Woody Allen teve sua carreira homenageada pela Associação de Críticos Estrangeiros de Hollywood com o prêmio Cecil B. DeMille (no Globo de Ouro) e a ressaca da festa para muitos foi tentar entender como um cara que foi acusado de molestar a filha adotiva de sete anos e tempos depois casar com a outra (essa de 19 anos), pode ainda ser homenageado. Simples por que ele é um gênio em sua profissão.
E isso para mim não só é claro como me recorre a um frase dita diversas vezes por meu finado “sogrão”, Maurício Mamede: “Não confunda a beleza da obra com o imbecil do autor”. Allen vai continuar para sempre sendo um monstro (pelo menos aos meus olhos), mas quando está por trás de uma câmera será difícil que o resultado seja muito diferente de uma obra de arte. E sobre esse segundo momento que, em uma celebração do cinema, ele deve ser levado em conta.
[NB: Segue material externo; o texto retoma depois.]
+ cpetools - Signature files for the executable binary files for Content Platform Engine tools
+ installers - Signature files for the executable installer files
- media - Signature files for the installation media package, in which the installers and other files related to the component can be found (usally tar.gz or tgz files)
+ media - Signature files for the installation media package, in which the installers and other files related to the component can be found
Lógico que sobra também para nós, espectadores, fãs, cinéfilos e profissionais julgarmos isso, mas fazer disso uma explicação para ignorar um talento soa estúpido. Nunca em nenhum filme de Allen se consegue enxergar qualquer tipo de detalhe simbolismo ou resquício desses “detalhes” de sua vida pessoal, muito pelo contrário, quase na totalidade de sua obra o que sobra é uma paixão por personagens femininos e uma impressão de que o homem, muitas vezes idiotizado e diminuído, está lá para sofrer diante dessa superioridade. Não à toa, muitos dos seus protagonistas, quando não são interpretados por ele mesmo (em toda sua falta de charme característico) acabam sendo encarados como um pastiche esquizofrênico dele mesmo.
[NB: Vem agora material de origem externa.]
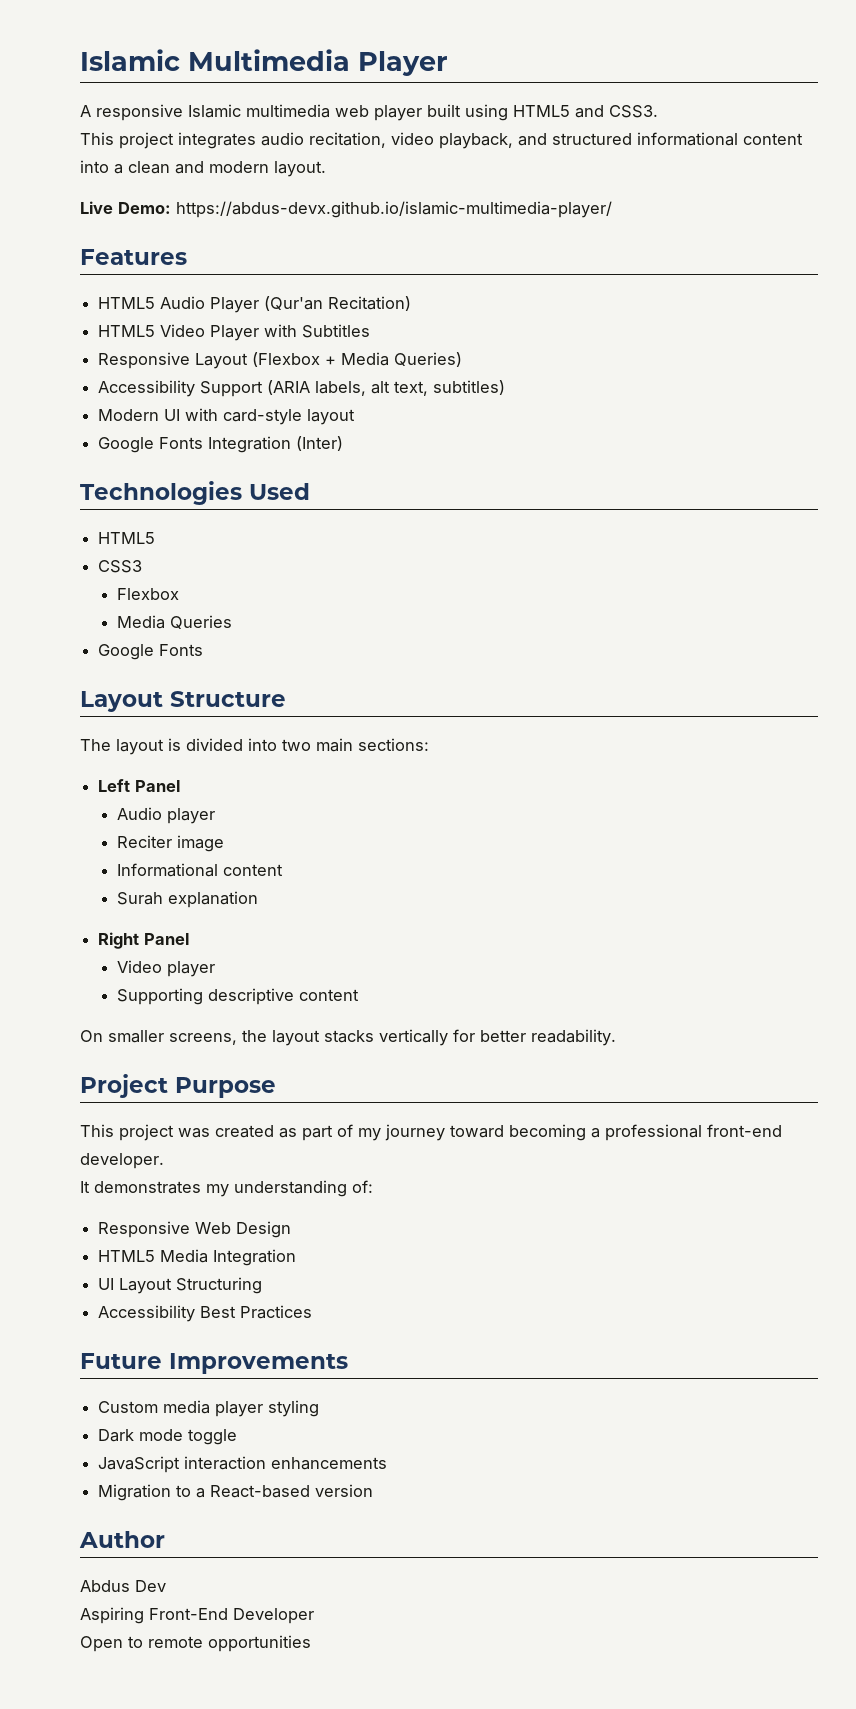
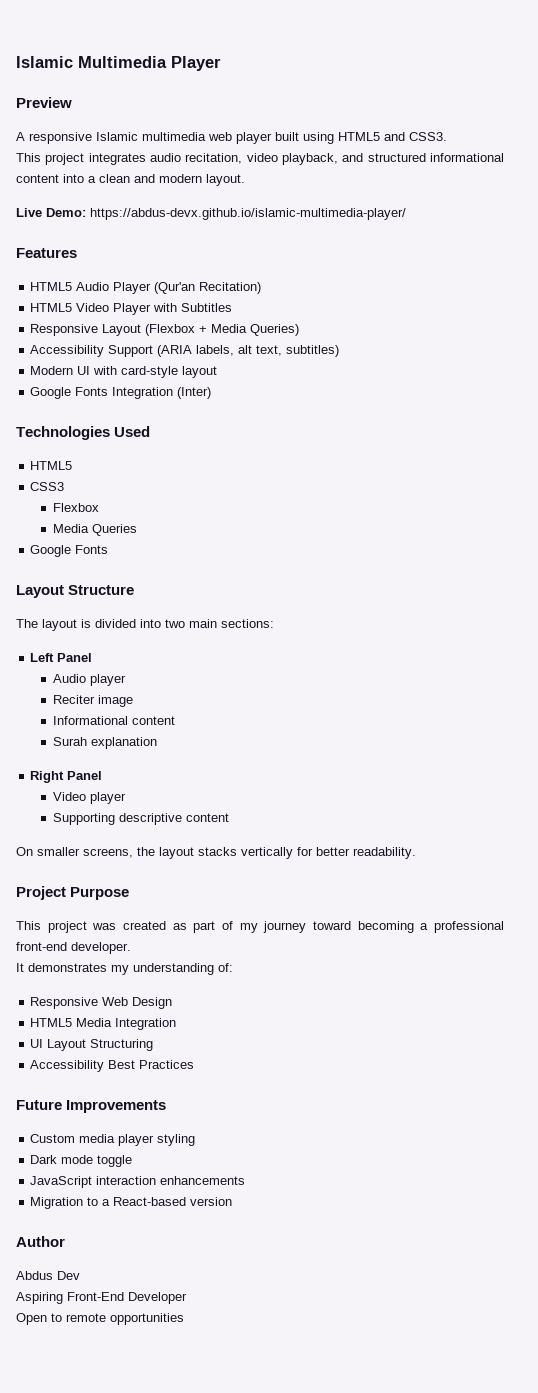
+ Preview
Me aponte qualquer subversão sexual (ligada a seu “problema” fora das telas) em algumas de suas obras e eu serei o primeiro a dar o braço a torcer.
E isso ainda vai de encontro a observação de que isso (esse esquecimento do grande público) só aconteceu, pois o caso ocorreu com uma mulher, em um feminismo pouco inteligente. Idéia que foi o ponto de partida para um irresponsável texto publicado no site da Carta Capital, que ainda cita Roman Polanski e a dúvida se a resposta seria igual caso Allen fosse um Serial Killer.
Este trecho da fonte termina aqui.